Now Biogen is joining the project. The Massachusetts-based Biotech company will reportedly analyze data from the iPhones and Apple Watches of more than 20,000 participants to looks for connections between smartphone use and physical activity and cognitive function.

Biogen and Apple had originally announced plans to collaborate this past January, but hadn’t yet settled on the UCLA partnership. At that time, their plans were to create a multi-year program that might help care providers spot early signs of conditions like Alzheimer’s, Parkinson’s disease and dementia.

“This is terrific news for all of us who are interested in our brain health,” George Vradenburg, co-founder and chairman of the non-profit UsAgainstAlzheimer’s, said in a January press release issued by Biogen. “Just as we today use new digital and mobile tools to help us monitor and improve our cardiovascular health, this new study will help us learn how to use those same tools to monitor and improve our brain health.”

“We have learned repeatedly that detecting disease at its earliest stage is our best bet to treat it effectively,” he added. “To that end, this exciting study could enable us to learn how to get early warning signs of cognitive decline which may be addressed through lifestyle and therapeutic changes designed to slow or stop the progression of brain disease.”

UCLA researchers say they hope to recruit as many as 3,000 participants for their program, giving Biogen and others more data to disseminate.

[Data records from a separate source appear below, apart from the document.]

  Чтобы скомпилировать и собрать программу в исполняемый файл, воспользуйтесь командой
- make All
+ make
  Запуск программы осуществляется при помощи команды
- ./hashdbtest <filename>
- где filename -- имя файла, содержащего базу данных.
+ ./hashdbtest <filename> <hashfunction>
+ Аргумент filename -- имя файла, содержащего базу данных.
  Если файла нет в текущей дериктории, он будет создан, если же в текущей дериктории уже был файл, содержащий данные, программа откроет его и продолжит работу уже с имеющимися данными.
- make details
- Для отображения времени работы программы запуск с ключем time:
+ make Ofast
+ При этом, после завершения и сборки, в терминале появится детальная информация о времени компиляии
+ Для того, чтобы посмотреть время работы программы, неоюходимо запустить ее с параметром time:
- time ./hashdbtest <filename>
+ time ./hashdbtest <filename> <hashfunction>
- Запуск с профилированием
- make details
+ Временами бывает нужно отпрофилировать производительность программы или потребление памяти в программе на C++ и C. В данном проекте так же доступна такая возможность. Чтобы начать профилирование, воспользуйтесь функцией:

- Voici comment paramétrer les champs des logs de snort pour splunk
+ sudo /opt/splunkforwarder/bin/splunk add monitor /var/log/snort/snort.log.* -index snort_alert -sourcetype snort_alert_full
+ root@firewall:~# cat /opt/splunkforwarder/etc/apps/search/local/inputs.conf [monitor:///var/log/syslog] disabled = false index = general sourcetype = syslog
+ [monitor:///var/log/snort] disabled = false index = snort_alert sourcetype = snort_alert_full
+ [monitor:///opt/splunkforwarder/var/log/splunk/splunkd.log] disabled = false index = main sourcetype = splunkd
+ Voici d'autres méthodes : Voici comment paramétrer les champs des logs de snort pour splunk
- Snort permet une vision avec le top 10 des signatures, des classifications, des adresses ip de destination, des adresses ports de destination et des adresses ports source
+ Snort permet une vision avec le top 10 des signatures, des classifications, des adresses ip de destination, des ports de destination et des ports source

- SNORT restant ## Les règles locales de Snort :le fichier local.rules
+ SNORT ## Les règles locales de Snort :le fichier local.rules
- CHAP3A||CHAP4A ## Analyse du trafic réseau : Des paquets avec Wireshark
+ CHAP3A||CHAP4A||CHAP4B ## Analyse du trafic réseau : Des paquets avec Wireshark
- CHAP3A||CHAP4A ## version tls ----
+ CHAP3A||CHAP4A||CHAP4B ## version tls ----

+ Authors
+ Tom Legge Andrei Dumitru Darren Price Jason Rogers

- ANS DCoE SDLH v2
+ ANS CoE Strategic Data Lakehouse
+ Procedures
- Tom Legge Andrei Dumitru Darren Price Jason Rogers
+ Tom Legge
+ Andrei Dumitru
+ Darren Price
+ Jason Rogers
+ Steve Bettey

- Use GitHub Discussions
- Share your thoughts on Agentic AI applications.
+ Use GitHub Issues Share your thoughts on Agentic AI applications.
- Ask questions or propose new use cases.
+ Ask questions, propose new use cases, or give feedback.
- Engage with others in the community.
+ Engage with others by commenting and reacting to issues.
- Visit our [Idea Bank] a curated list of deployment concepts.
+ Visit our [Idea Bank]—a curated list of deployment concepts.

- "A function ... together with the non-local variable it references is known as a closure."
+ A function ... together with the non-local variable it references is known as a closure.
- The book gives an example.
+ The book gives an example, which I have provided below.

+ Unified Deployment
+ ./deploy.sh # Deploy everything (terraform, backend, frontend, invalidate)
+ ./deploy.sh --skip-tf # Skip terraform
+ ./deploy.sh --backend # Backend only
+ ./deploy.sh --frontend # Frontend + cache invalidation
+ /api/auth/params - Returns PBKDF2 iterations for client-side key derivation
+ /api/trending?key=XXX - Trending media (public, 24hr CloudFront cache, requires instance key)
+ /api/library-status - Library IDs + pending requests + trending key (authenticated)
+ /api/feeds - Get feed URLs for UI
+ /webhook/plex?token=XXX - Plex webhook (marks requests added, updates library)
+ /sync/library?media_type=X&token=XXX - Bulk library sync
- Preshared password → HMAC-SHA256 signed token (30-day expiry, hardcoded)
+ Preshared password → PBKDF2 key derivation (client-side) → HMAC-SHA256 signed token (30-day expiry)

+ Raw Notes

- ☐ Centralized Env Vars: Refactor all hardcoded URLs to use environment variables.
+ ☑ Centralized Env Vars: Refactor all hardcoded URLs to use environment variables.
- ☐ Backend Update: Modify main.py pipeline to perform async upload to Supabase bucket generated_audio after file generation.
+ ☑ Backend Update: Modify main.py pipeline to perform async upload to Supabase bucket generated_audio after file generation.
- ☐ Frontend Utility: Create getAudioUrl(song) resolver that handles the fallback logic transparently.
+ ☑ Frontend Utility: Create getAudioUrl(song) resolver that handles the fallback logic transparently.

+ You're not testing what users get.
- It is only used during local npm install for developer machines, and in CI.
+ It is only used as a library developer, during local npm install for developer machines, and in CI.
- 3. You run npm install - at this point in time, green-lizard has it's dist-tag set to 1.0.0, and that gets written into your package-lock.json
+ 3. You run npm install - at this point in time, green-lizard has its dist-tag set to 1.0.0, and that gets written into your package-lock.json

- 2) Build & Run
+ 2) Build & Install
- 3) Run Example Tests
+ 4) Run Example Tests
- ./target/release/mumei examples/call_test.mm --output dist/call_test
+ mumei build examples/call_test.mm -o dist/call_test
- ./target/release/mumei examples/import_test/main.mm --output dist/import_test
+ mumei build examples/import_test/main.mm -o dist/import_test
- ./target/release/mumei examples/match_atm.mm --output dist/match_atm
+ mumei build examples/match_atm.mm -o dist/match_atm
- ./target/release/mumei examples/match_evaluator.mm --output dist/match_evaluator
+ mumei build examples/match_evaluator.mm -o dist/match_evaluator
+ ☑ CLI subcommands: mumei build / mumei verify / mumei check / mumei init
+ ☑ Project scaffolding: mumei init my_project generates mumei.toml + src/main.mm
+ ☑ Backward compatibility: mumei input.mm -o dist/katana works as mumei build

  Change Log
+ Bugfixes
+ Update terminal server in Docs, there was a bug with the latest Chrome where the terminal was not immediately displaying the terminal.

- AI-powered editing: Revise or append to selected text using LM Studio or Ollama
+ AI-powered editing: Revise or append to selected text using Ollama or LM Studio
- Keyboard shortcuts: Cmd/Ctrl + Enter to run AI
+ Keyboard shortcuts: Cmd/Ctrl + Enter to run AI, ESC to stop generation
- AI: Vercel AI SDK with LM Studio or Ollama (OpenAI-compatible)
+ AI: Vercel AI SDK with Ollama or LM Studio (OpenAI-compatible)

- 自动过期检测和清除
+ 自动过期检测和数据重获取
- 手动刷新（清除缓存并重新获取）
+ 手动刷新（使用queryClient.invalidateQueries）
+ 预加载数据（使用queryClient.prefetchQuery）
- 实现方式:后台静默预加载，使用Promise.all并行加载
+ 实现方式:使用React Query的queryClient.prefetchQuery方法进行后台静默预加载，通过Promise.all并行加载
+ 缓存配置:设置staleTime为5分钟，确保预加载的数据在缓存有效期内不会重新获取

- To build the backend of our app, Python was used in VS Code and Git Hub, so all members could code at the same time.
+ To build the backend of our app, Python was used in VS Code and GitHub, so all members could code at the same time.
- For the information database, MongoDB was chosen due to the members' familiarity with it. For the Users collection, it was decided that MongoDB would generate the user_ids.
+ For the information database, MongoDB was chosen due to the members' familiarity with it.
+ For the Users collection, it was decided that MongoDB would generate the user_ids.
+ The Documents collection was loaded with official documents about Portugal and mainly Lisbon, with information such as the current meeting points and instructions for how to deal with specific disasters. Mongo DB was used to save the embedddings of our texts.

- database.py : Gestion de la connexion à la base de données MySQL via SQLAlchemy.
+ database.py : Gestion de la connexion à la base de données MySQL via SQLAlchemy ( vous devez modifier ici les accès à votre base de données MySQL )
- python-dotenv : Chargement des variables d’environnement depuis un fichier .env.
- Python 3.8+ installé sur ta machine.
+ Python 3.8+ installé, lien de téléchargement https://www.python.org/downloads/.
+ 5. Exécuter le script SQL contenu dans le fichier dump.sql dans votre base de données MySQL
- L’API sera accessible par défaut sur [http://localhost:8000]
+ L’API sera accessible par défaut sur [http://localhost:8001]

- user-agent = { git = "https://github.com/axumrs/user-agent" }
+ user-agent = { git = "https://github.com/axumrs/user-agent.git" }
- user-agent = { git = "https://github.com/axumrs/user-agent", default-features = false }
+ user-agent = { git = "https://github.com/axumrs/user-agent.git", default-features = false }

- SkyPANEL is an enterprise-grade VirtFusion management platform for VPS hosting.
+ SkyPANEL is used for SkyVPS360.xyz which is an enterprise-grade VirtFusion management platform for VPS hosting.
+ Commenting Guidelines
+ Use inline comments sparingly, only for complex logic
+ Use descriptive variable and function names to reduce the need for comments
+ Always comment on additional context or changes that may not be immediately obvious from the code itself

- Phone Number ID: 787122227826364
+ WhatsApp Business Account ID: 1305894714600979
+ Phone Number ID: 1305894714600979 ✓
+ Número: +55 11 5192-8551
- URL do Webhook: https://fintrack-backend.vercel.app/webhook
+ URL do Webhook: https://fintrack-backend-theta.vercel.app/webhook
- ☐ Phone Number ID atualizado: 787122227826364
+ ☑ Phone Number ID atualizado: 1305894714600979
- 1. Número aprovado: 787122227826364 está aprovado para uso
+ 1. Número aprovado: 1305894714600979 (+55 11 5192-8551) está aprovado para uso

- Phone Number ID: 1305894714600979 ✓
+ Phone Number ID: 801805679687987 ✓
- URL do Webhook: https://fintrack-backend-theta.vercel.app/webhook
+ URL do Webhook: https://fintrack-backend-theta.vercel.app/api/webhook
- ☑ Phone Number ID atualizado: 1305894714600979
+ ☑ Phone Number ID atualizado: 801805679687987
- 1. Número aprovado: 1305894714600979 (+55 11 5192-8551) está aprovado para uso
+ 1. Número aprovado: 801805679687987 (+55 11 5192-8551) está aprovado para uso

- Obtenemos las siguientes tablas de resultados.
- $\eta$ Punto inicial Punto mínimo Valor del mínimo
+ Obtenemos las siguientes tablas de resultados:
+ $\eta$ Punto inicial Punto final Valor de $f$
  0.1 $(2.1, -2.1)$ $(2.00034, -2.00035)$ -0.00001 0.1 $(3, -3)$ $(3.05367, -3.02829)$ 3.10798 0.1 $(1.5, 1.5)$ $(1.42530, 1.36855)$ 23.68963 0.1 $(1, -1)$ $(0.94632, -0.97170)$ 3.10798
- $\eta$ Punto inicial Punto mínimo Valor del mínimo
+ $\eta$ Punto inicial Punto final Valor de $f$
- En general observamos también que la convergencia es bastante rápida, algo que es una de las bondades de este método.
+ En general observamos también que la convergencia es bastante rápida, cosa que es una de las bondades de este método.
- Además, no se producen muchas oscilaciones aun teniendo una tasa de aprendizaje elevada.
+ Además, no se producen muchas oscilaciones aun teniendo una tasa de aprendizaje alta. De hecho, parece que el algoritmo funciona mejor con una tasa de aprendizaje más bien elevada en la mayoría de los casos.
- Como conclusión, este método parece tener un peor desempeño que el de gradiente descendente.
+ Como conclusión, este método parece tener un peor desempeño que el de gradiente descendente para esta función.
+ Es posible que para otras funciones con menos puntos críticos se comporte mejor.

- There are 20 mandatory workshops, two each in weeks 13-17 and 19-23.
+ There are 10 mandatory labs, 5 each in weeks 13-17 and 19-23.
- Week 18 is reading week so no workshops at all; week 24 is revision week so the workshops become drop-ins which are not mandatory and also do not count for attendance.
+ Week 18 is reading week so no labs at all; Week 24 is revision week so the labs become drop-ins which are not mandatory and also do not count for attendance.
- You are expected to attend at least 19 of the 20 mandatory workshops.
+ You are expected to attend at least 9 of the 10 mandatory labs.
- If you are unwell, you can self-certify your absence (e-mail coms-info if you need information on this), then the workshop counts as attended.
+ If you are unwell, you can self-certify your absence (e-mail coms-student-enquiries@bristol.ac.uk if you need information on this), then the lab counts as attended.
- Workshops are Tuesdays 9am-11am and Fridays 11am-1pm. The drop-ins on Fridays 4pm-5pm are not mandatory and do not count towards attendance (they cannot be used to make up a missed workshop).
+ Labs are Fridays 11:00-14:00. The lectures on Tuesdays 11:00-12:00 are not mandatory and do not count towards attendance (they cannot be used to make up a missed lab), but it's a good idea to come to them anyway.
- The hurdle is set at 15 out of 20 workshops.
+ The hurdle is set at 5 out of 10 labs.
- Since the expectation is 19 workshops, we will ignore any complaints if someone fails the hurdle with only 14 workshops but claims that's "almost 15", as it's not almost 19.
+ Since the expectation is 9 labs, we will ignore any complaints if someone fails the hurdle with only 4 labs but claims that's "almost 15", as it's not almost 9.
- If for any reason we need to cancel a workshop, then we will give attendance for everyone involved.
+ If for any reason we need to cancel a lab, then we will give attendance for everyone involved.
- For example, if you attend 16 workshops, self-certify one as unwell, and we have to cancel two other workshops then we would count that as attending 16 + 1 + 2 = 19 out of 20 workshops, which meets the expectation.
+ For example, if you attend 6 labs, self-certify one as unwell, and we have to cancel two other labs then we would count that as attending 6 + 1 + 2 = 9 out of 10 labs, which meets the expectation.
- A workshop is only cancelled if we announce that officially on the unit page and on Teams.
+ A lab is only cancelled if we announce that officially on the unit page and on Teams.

“Cognitive decline can be an early symptom of neurodegenerative diseases and dementia,” Biogen CEO Michel Vounatsos said in the January press release. “The successful development of digital biomarkers in brain health would help address the significant need to accelerate patient diagnoses and empower physicians and individuals to take timely action”

“For healthcare systems, such advancements in cognitive biomarkers from large-scale studies could contribute significantly to prevention and better population-based health outcomes, and lower costs to health systems,” he added. “Bringing together the best of neuroscience with the best of technology creates a wonderful prospect for patients and public health.”